> WHAT IS BEING ASKED:
The copy you give must match the records exactly, except that it holds no images.

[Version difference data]
++++++++++++++++++++

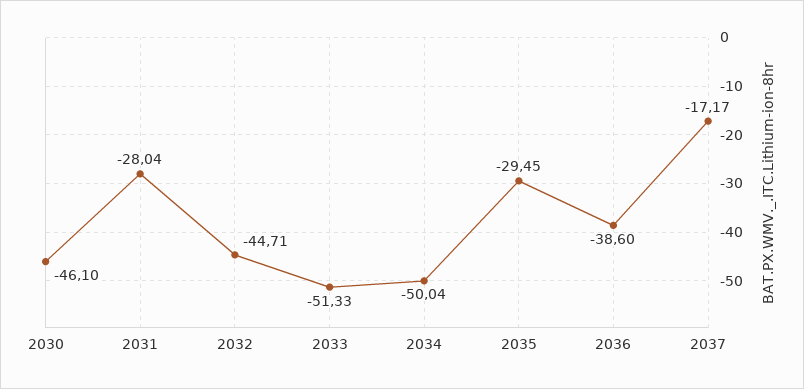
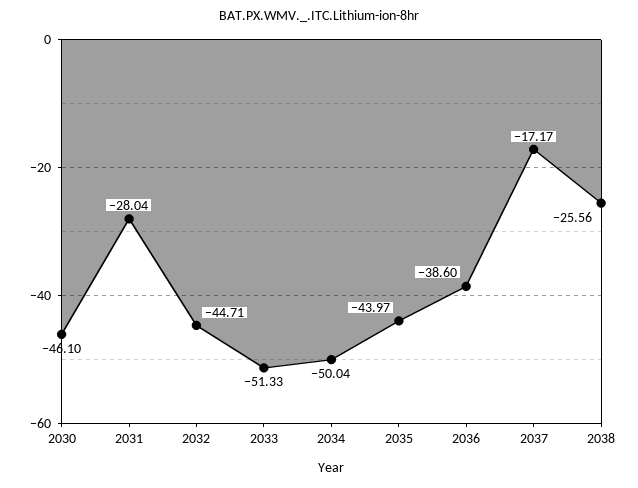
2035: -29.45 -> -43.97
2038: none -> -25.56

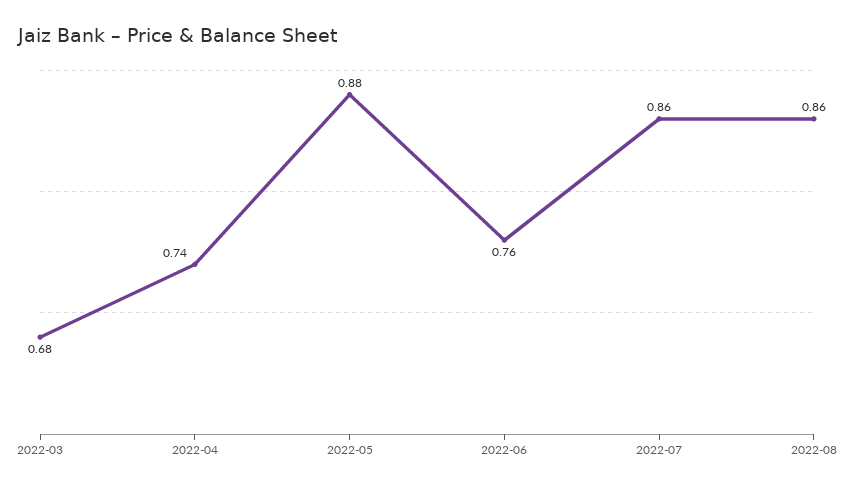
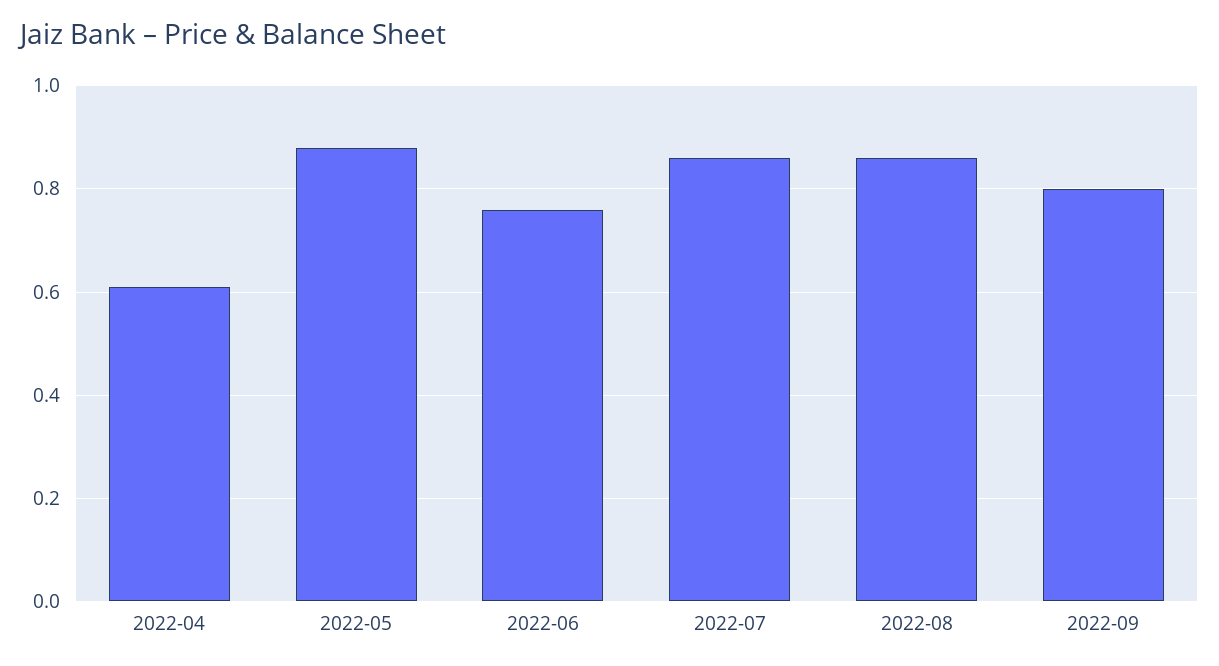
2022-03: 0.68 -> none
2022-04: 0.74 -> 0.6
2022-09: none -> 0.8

++++++++++++++++++++

> ANSWER TO THIS PROBLEM:
2035: -29.45 -> -43.97
2038: none -> -25.56

2022-03: 0.68 -> none
2022-04: 0.74 -> 0.6
2022-09: none -> 0.8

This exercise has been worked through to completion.